Once back in Dubai, I continued with my work for a trip support company as an Account Manager. I had worked in Aviation for over 15 years and it was an industry I was always passionate about.

But in November 2016 I started feeling unwell and was getting a headache, and I knew instantly this was not a normal headache. I knew something wasn’t right, but for a few days I ignored it as maybe “taking on too much stress from work”.

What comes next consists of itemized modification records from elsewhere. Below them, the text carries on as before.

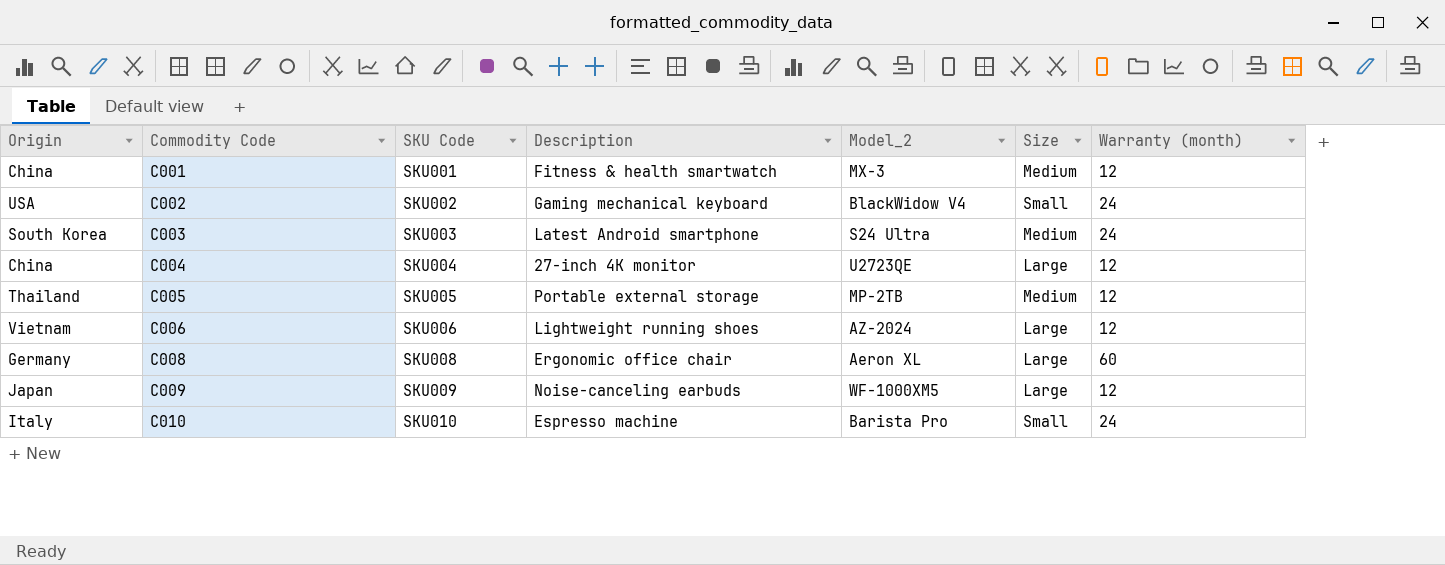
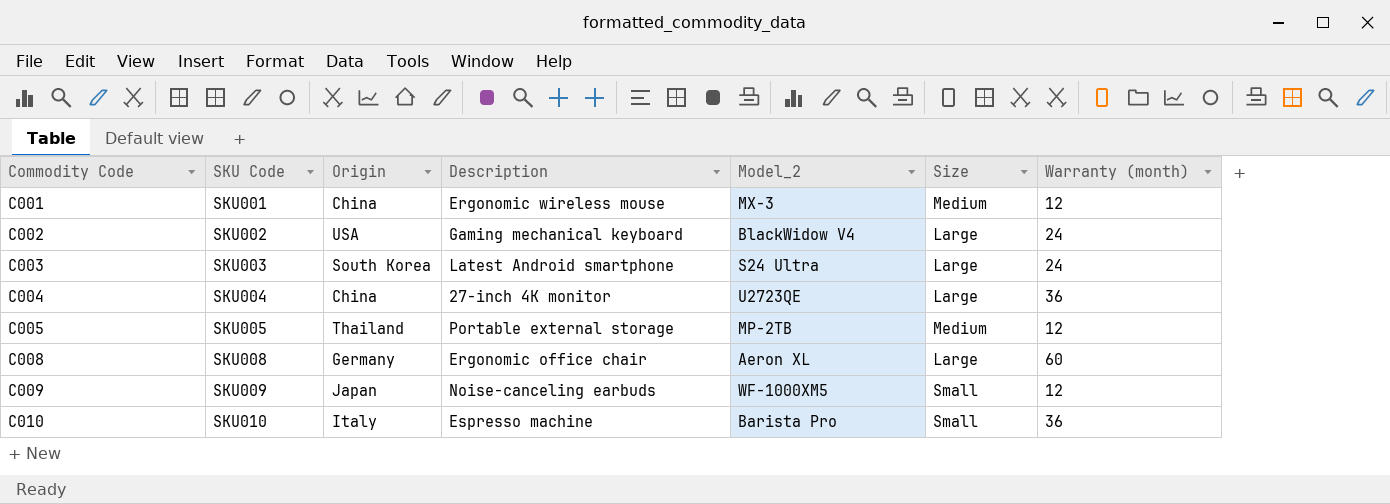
column Origin | position: 1 -> 3
row C006: Vietnam | SKU006 | Lightweight running shoes | AZ-2024 | Large | 12 -> none
C001 | Description: Fitness & health smartwatch -> Ergonomic wireless mouse
C002 | Size: Small -> Large
C003 | Size: Medium -> Large
C004 | Warranty (month): 12 -> 36
C009 | Size: Large -> Small
C010 | Warranty (month): 24 -> 36

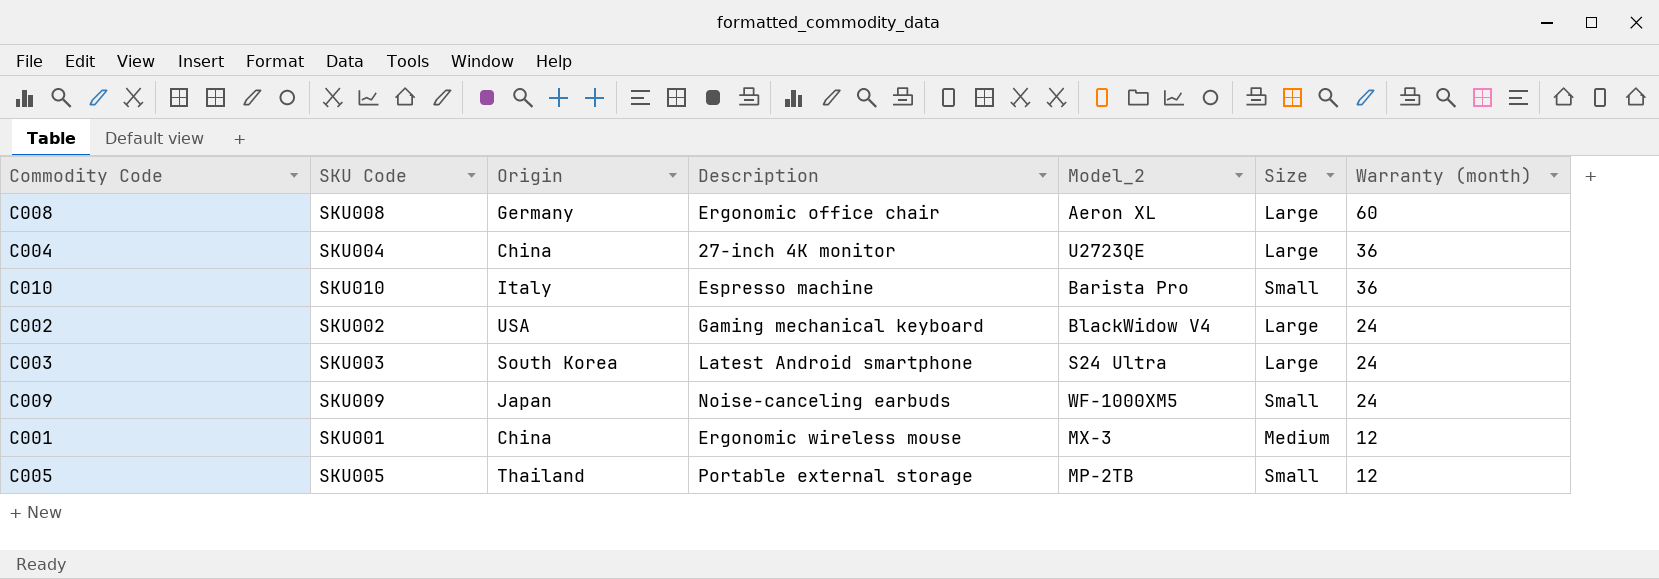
row order: Commodity Code ascending -> Warranty (month) descending
C009 | Warranty (month): 12 -> 24
C005 | Size: Medium -> Small

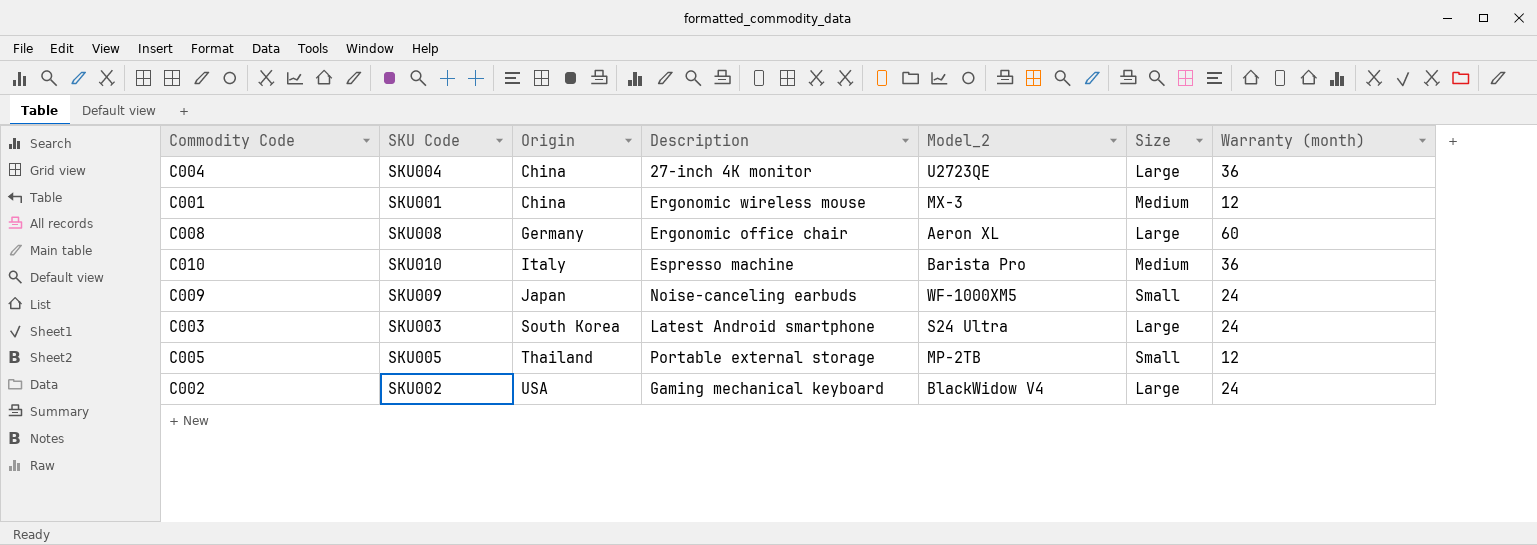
row order: Warranty (month) descending -> Origin ascending
C010 | Size: Small -> Medium

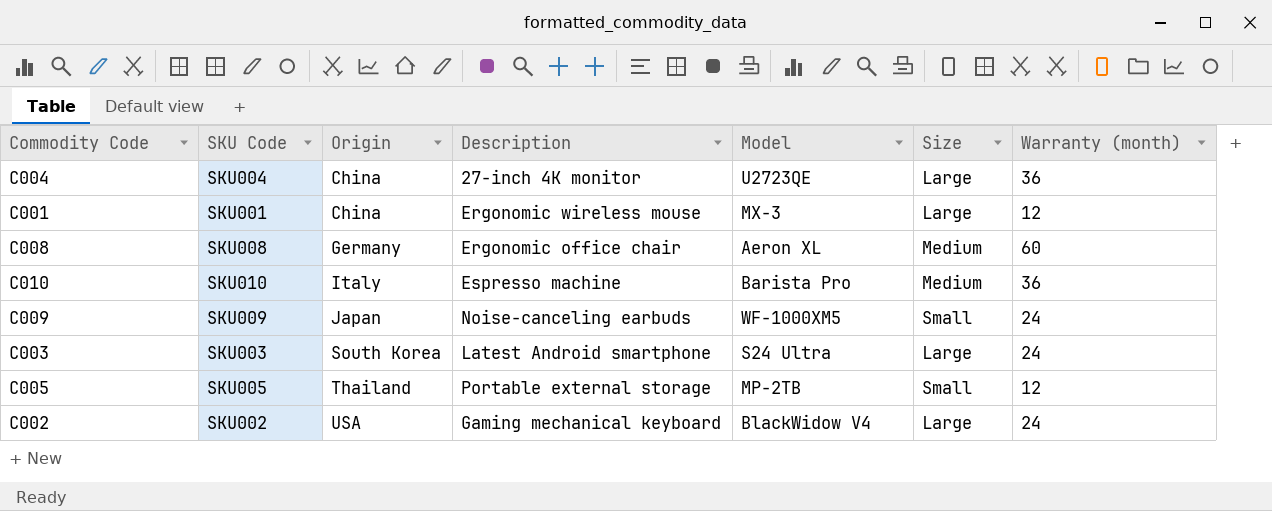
column name: Model_2 -> Model
C001 | Size: Medium -> Large
C008 | Size: Large -> Medium

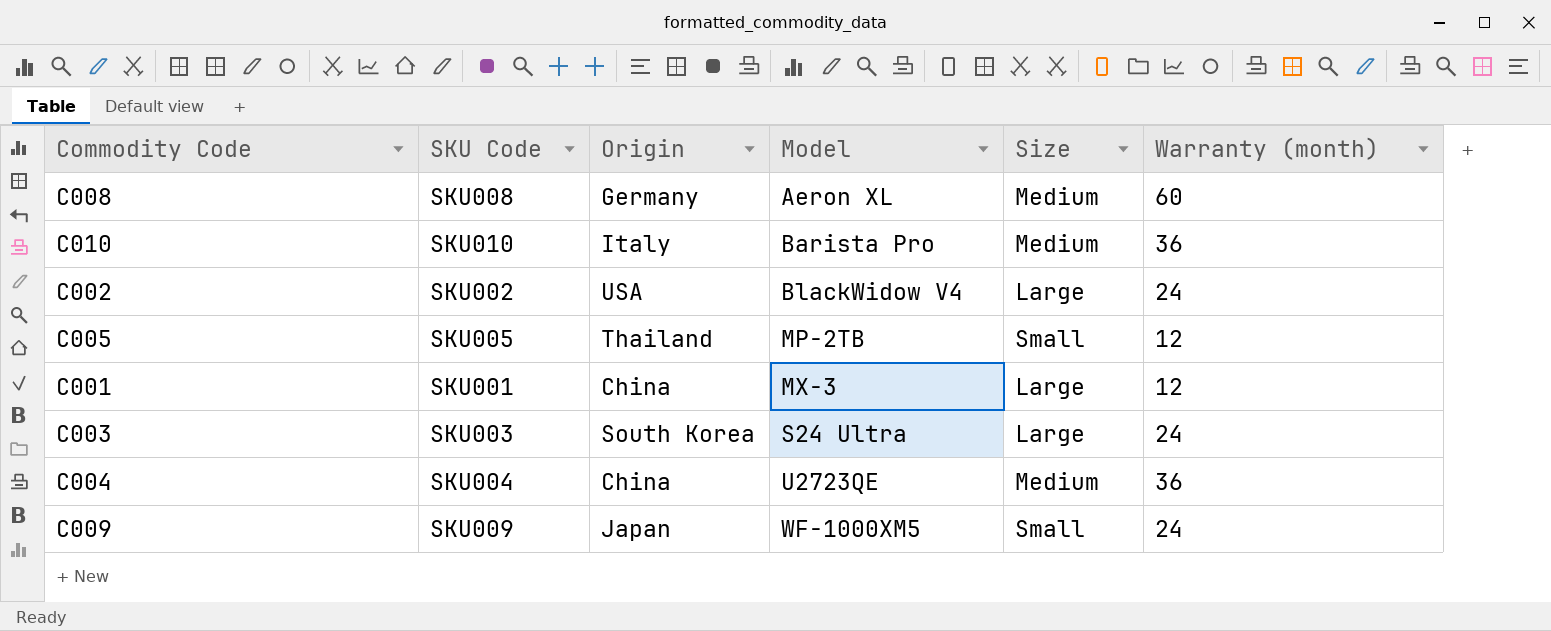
row order: Origin ascending -> Model ascending
column Description | position: 4 -> none
C004 | Size: Large -> Medium

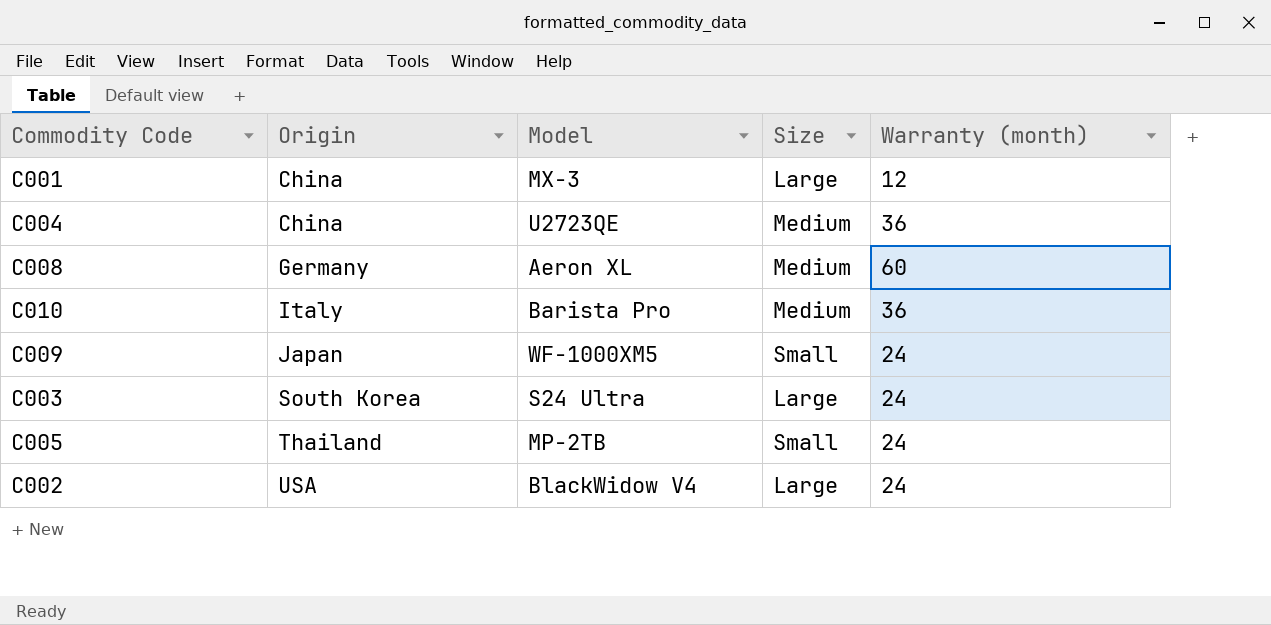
row order: Model ascending -> Origin ascending
column SKU Code | position: 2 -> none
C005 | Warranty (month): 12 -> 24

My dad was a retired nursing assistant and we would always run to him for advice whenever we were not feeling well, and he would tell us what to do. As soon as I told him about this awful headache I was having, he told me to see the doctor. After visiting the doctors, they said to take some pain killers and come back if the headache did not go away.

Once again I waited a few days and the headache just got worse, this time my dad said to ask the doctor for a scan and which we did, the scan was scheduled for a weeks’ time.

But before I got to that week, one night I knew I was not well at all. But I fed my daughter before putting her to bed and made sure the house was nice and tidy (I was a bit of a clean freak as some would say). Then I went to bed…

And woke up in ICU having been in a COMA, I was told that when I went to bed at night, I woke up hysterical and was crying and didn’t want to go to hospital. My husband rang our friends who lived nearby, and they came and picked us up to take me to hospital. On the way I had a seizure and that was it, my condition deteriorated, I had multiple organ failure and was put on life support.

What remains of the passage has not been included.